Alla politica compete garantire fondi pubblici sufficienti per sostenere questi percorsi. Essa deve fornire linee guida chiare per la valutazione dell'impatto delle singole misure e un loro monitoraggio continuo. Serve una griglia trasparente dei criteri di valutazione, e che oltre a raccogliere i dati, deve prevedere anche criteri uniformi per gli indicatori sociali, ecologici ed economici, garantendo così la massima trasparenza e la possibilità di comparazione. Il sindacato deve rivendicare la gestione degli impatti sociali ed economici delle misure proposte, dal momento che, oltre alla riduzione dell'uso di combustibili fossili, vanno valutati gli effetti sul mercato del lavoro, sulla sua qualità dell'occupazione e sulla distribuzione del reddito.

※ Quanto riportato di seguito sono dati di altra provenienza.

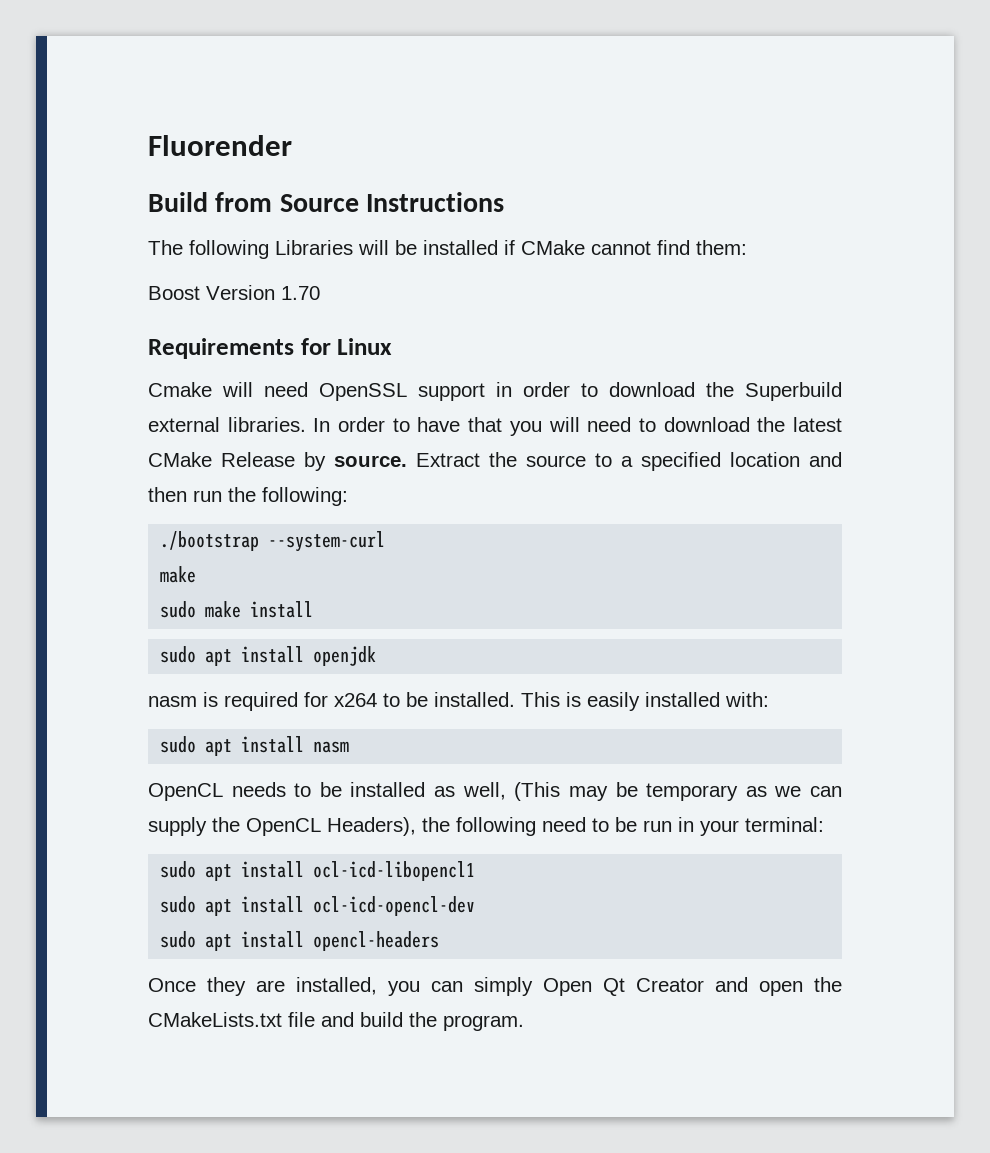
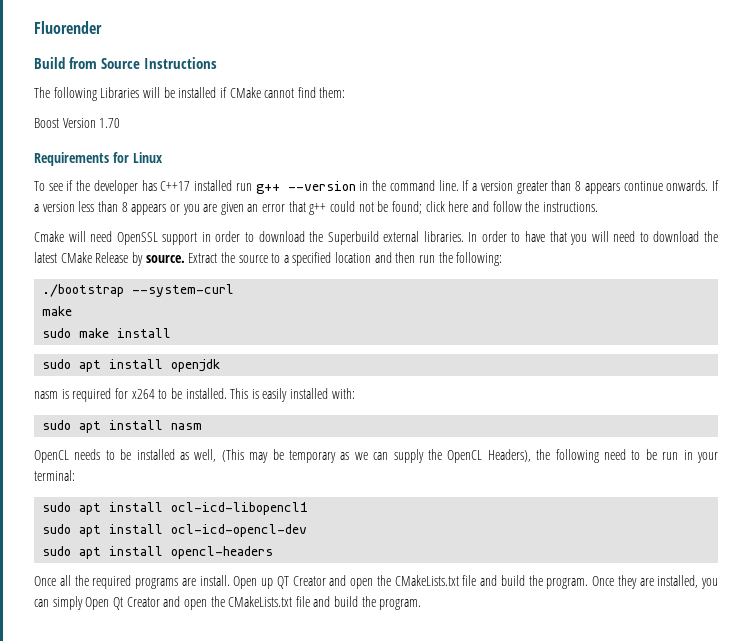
+ To see if the developer has C++17 installed run g++ --version in the command line. If a version greater than 8 appears continue onwards. If a version less than 8 appears or you are given an error that g++ could not be found; click here and follow the instructions.
- Once they are installed, you can simply Open Qt Creator and open the CMakeLists.txt file and build the program.
+ Once all the required programs are install. Open up QT Creator and open the CMakeLists.txt file and build the program. Once they are installed, you can simply Open Qt Creator and open the CMakeLists.txt file and build the program.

Ma anche il prezzo dell'energia e gli effetti sulla mobilità delle persone e non ultimo sul costo delle abitazioni, che è legato anche ai consumi energetici, sono tutti aspetti che vanno inclusi in questo ragionamento. Inoltre le conseguenze sociali, ecologiche ed economiche vanno per forza incluse nella discussione che porta alle decisioni finali. Serve un coinvolgimento dei cittadini e delle loro rappresentanze politiche e sociali anche con il coinvolgimento di commissioni di esperti in materia climatica indipendenti dai singoli governi. L'attuazione della politica climatica dovrebbe essere valutata, infatti, anche fuori dalle strategie dei governi. Una commissione di esperti può dare un importante contributo in tal senso se racchiude al suo interno la dimensione sociale, economica e ambientale della politica climatica.